Fortune favours the brave, history favours the investor- NAV

Fortune favours the brave, history favours the investor

“Money can beget money and its offspring can beget more,” said US political leader and intellectual Benjamin Franklin. But only if you invest your money, we hasten to add.


Over the long-term, stocks are usually the best performing asset class – by a huge margin. But “stocks are risky” is the most common objection. Yes, they are – in the sense that stock prices can move up or down, depending on the performance of the company and market sentiment.

So, what is “safe”? Cash? Well, yes, over the very short-term – in the sense that a dollar in a bank today will still be a dollar next week. But be wary of the illusion of money. US$1-m from 1926, held literally in cash – the metaphorical “money under the mattress” – will today have lost 93% of its spending power. Put simply, the US$1-m will be able to buy only around 7% of what it would have been able to buy 92 years ago. So, similarly, the savings you have now will almost certainly be worth a lot less in real spending power in 20 years. You know how your parents say: “A hundred dollars was a lot of money when we were young”? Now you know why.


The risks of buying stocks

When you buy a stock you are buying a “share” (hence the term) in a business. So, it’s no different from buying a ‘share’ in a friend’s café. If the café is popular – it has good food/service, is well located and efficiently managed – it should make profits. And as a shareholder, you should enjoy the benefits of those profits. It’s the same as a shareholder in any company. You share the profits of the company through “dividends” paid out from those profits. But if your friend’s café does badly, the business could go broke and your share in it could end up worthless. At an extreme, a publicly-listed company could also go broke. More likely though, companies can suffer business downturns and this is then reflected in the price of its shares. That’s “business risk”.

Unlike your friend’s café, selling your shares in a publicly-listed company is a lot easier. Shares are bought and sold, with buy and sell prices and volumes publicly displayed, on trading days. But some small stocks trade on relatively low volumes. So, if you hold a large block of those shares, selling may be more difficult than for large stocks which trade on large volumes daily. That’s “liquidity risk”. But mind you, even a low liquidity public stock is a lot better than the situation in your friend’s café, where finding a buyer for your share is likely to be vastly more difficult .

Apart from business risk, share prices can go down purely on market sentiment. Markets go through cycles, driven by economic conditions, valuations and sentiment. And during down cycles, share prices can fall – and sometimes quite significantly – without any change in the company’s business. That’s “market sentiment or market cycle risk”.


The long-term history of stocks is about mean reversion on rising trend lines. That is, stock markets go through cycles – up and down. But in sound economies, stock prices generally go up and down against a rising trend line. Over the period 1926 to 2016, US stocks registered compound annual returns of between 10% (for large companies) and 12% (for small companies). Treasury bills earned only 3.4% per year. Inflation, on the other hand, eroded the real spending power of money by 2.9% a year.

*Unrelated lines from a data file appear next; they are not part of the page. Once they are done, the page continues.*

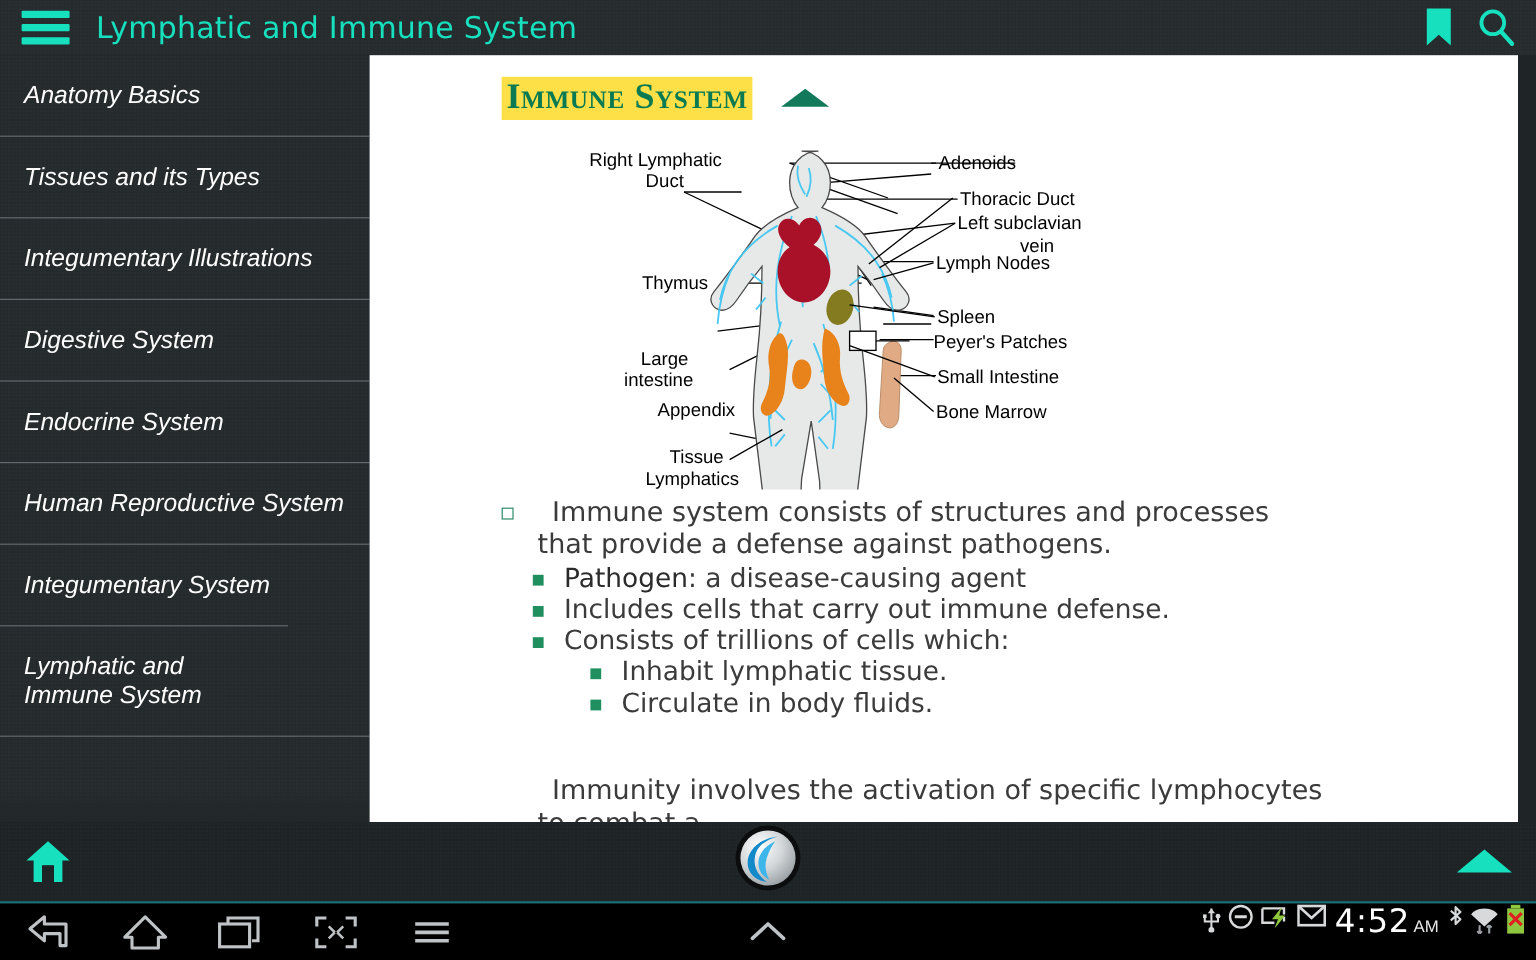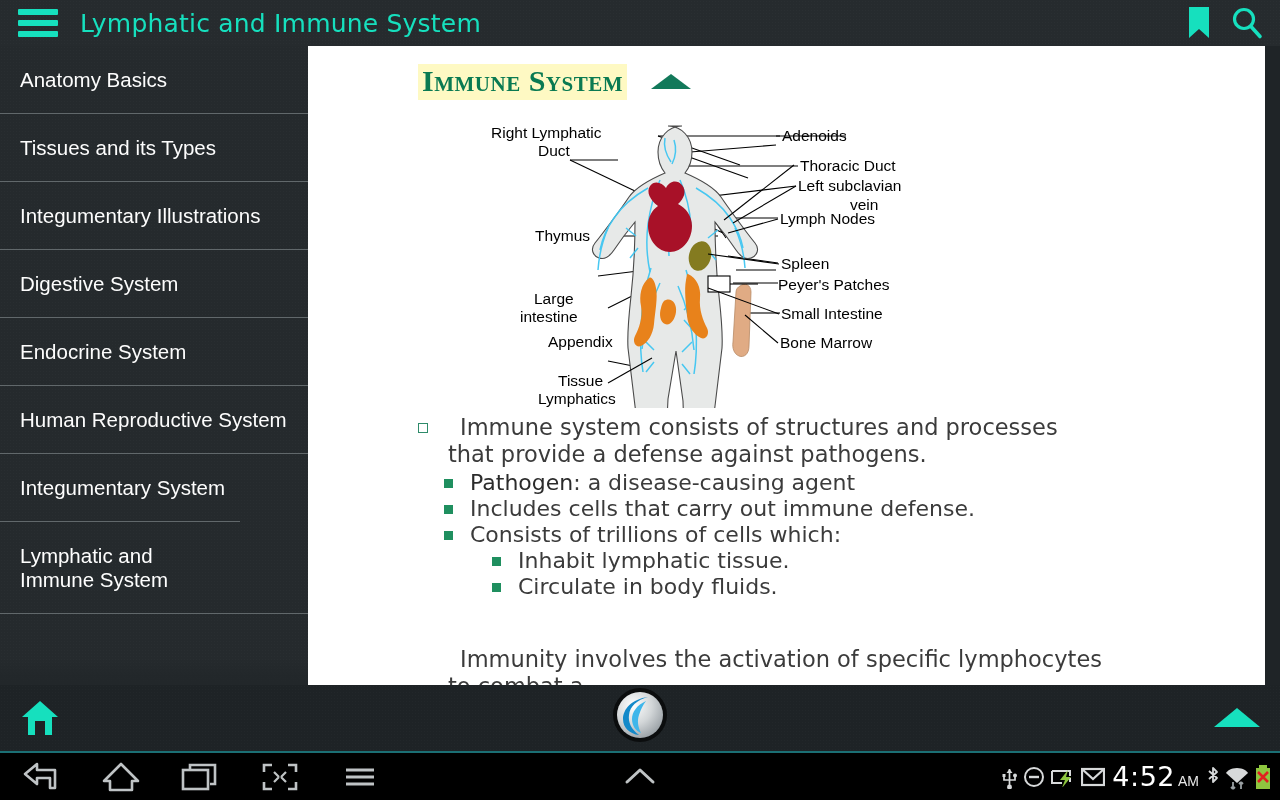--- a/index.html
+++ b/index.html
@@ -40,6 +40,7 @@
     background-image:radial-gradient(rgba(255,255,255,.02) 1px, transparent 1px);
     background-size:3px 3px;
     overflow:hidden;
+    font-style:italic;
   }
   .nav-item {
     position:relative; padding:22px 14px 21px 20px;

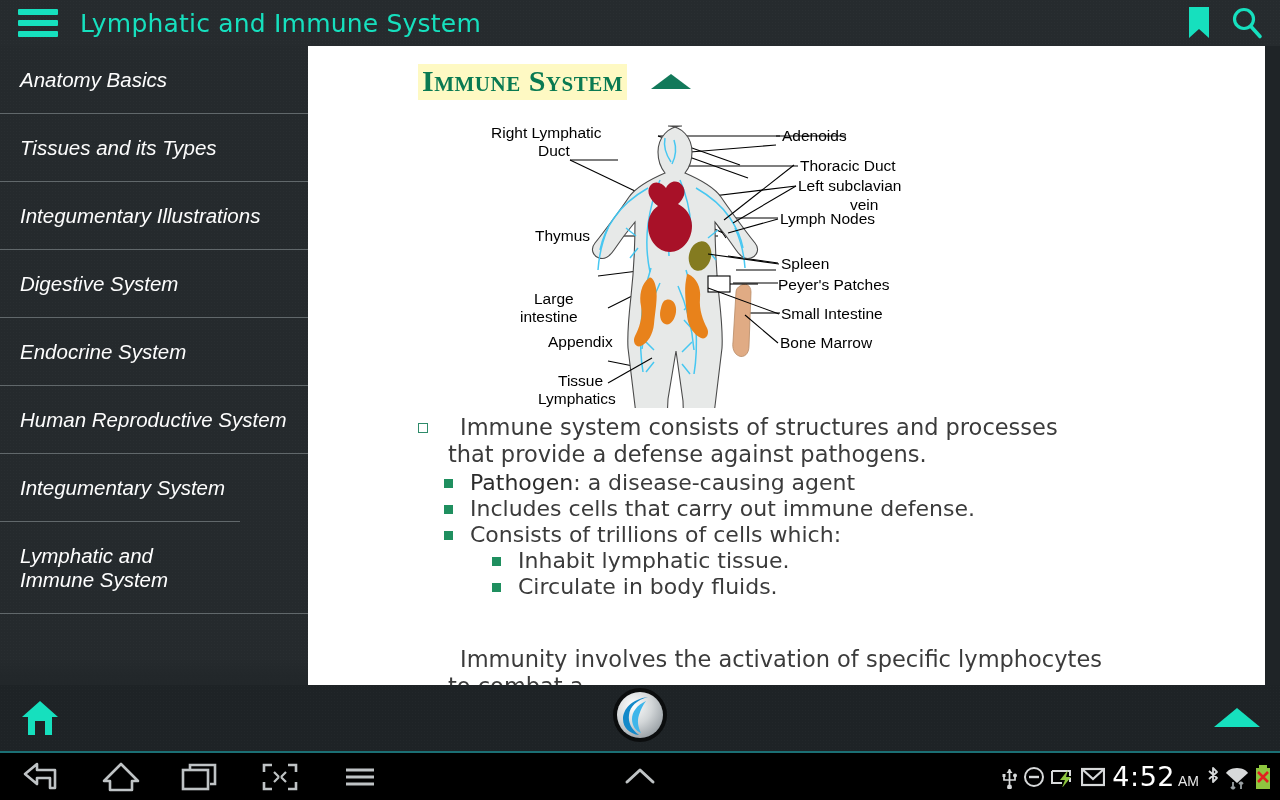--- a/index.html
+++ b/index.html
@@ -67,7 +67,7 @@
   .section-title-1 {
     font-family:"Liberation Serif", serif;
     font-variant:small-caps; font-weight:bold;
-    font-size:30px; color:#0a7a52; background:#fef9c3;
+    font-size:30px; color:#0a7a52; background:#fde047;
     padding:0 4px 2px 4px; letter-spacing:.5px; line-height:1.12;
   }
   .section-title-2 {

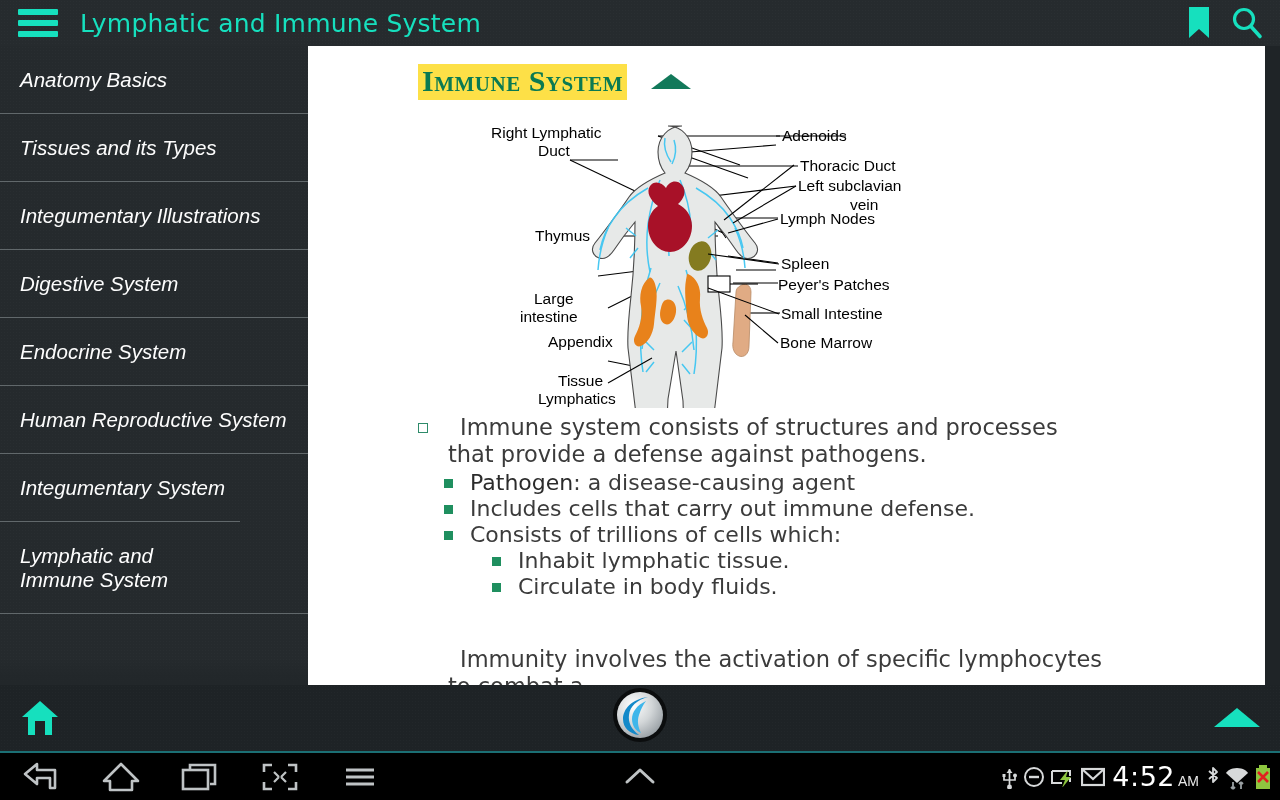--- a/index.html
+++ b/index.html
@@ -130,7 +130,7 @@
   
   .navbar { position:absolute; left:0; top:753px; width:1280px; height:47px; background:#000; }
   .nav-ico { position:absolute; top:8px; cursor:pointer; }
-  .statusbar { position:absolute; right:8px; top:0; height:47px; display:flex; align-items:center; gap:5px; }
+  .statusbar { position:absolute; right:8px; top:0; height:47px; display:flex; gap:5px; }
   .clock { color:#fff; font-size:27px; font-family:"DejaVu Sans", sans-serif; letter-spacing:.5px; }
   .ampm { color:#e8e8e8; font-size:14px; margin-left:3px; }
 </style>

Taking a shorter period of time, between 1998 and 2017, US$1 invested in US stocks would have registered compound annual returns of between 7% (for large companies) and 10% (small companies). That safe haven asset, Treasury bills, returned only 1.9% a year. It fell behind the inflation rate of 2.1% a year. As for cash – that metaphorical “money under the mattress” – it lost one-third of its spending power/real value.

Of course, there may be periods of deflation when cash can see a rise in its purchasing power. During these periods, stocks will typically suffer falls in market prices. But the modern history of the global economy has been overwhelmingly inflationary, not deflationary.

The US, the world’s largest economy, saw, between 1945 and 2017, almost 6 months of economic expansion for every month of economic contraction.

As a result, over the period 1926 to 2018, the average bull market (periods when stock prices rise more than 20%) in the US lasted 9 years, with average cumulative total returns of 474%. The reverse – US bear markets (periods when prices fall more than 20%) – last only 1.4 years, with an average cumulative loss of 41%.


Managing market cycle risks

As we can see from the above economic and market statistics on the US, the historical averages favour the long-term stock investor. We all know the saying “time is money”. The reverse is even more profound – “money is time”.

Market timing is for highly skilled, active traders – people with expertise, access to sophisticated financial information systems, and the ability to closely monitor and analyse market moves. For the ordinary investor, staying invested has historically worked a lot better.

For example, international investment firm Morningstar’s estimate of 1-year returns for US stocks in the period 1926 to 2017 puts the periods of gains at 74% versus 26% for periods of losses. But as the period of returns lengthens, the odds of making money rises dramatically. For 5-year annualised returns, the periods of losses reduce to only 14%. By the time Morningstar got to 15-year annualised returns, the periods of gains were 100%. No periods of losses.